--- INFORMATION PROVIDED Enclosed Below ---

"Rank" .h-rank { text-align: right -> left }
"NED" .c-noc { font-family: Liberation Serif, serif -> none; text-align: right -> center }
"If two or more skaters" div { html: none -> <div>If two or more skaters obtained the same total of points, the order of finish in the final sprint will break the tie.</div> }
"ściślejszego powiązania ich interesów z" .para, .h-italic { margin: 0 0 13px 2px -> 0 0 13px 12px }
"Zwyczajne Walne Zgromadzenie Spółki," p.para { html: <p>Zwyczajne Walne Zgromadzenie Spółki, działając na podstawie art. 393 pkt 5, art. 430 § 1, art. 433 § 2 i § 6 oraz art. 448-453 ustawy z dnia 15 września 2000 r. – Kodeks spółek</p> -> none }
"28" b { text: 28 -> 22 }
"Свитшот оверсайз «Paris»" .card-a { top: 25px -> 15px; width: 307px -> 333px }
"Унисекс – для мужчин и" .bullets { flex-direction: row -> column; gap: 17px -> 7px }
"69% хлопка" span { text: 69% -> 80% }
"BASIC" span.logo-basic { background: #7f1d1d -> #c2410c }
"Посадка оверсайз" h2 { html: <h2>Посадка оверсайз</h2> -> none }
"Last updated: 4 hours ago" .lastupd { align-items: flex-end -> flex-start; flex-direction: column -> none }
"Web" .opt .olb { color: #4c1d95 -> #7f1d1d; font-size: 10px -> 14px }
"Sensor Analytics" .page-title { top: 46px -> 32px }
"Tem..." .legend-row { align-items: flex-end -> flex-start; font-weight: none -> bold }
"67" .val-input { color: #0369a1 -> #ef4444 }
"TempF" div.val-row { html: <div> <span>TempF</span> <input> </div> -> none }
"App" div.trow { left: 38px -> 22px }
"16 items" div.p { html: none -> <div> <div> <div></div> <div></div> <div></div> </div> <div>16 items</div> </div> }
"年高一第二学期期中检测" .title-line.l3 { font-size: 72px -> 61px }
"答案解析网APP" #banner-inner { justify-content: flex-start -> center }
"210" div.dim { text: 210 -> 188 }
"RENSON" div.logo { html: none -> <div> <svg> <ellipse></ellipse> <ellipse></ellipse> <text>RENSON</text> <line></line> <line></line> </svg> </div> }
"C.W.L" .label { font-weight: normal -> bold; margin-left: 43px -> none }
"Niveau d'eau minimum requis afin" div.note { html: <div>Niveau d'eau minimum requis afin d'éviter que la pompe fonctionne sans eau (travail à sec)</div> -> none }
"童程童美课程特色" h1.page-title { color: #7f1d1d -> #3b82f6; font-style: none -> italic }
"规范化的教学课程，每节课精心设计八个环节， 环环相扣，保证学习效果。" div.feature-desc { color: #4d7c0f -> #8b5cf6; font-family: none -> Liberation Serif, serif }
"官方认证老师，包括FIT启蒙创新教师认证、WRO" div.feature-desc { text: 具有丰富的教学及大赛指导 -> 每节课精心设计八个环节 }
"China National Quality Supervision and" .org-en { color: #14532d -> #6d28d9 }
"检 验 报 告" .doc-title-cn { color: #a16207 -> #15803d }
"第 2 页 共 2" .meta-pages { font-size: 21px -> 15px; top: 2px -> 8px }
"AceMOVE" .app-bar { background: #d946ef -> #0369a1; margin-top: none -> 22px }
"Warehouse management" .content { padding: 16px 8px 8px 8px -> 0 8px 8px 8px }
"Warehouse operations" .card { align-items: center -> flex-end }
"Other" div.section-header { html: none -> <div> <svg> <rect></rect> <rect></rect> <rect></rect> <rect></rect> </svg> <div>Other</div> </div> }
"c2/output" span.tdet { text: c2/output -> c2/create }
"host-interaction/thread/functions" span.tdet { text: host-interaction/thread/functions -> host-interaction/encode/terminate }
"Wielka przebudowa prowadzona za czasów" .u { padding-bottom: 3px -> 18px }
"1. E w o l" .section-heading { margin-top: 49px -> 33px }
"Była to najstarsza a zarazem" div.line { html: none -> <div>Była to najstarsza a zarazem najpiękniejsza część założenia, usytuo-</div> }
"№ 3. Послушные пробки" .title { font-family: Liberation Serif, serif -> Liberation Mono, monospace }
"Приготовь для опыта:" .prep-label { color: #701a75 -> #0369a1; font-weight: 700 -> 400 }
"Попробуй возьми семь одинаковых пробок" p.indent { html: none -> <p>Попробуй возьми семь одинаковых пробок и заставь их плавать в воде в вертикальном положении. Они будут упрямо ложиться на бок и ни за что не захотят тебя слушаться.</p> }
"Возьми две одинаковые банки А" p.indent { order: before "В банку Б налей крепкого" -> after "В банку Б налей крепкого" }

--- End of Enclosed INFORMATION PROVIDED ---

Of the entries above, repeat exactly the lines between the line with "background: #d946ef ->" and the line with "text: c2/output ->", inclusive, and no others.

TASK ANSWER:
"AceMOVE" .app-bar { background: #d946ef -> #0369a1; margin-top: none -> 22px }
"Warehouse management" .content { padding: 16px 8px 8px 8px -> 0 8px 8px 8px }
"Warehouse operations" .card { align-items: center -> flex-end }
"Other" div.section-header { html: none -> <div> <svg> <rect></rect> <rect></rect> <rect></rect> <rect></rect> </svg> <div>Other</div> </div> }
"c2/output" span.tdet { text: c2/output -> c2/create }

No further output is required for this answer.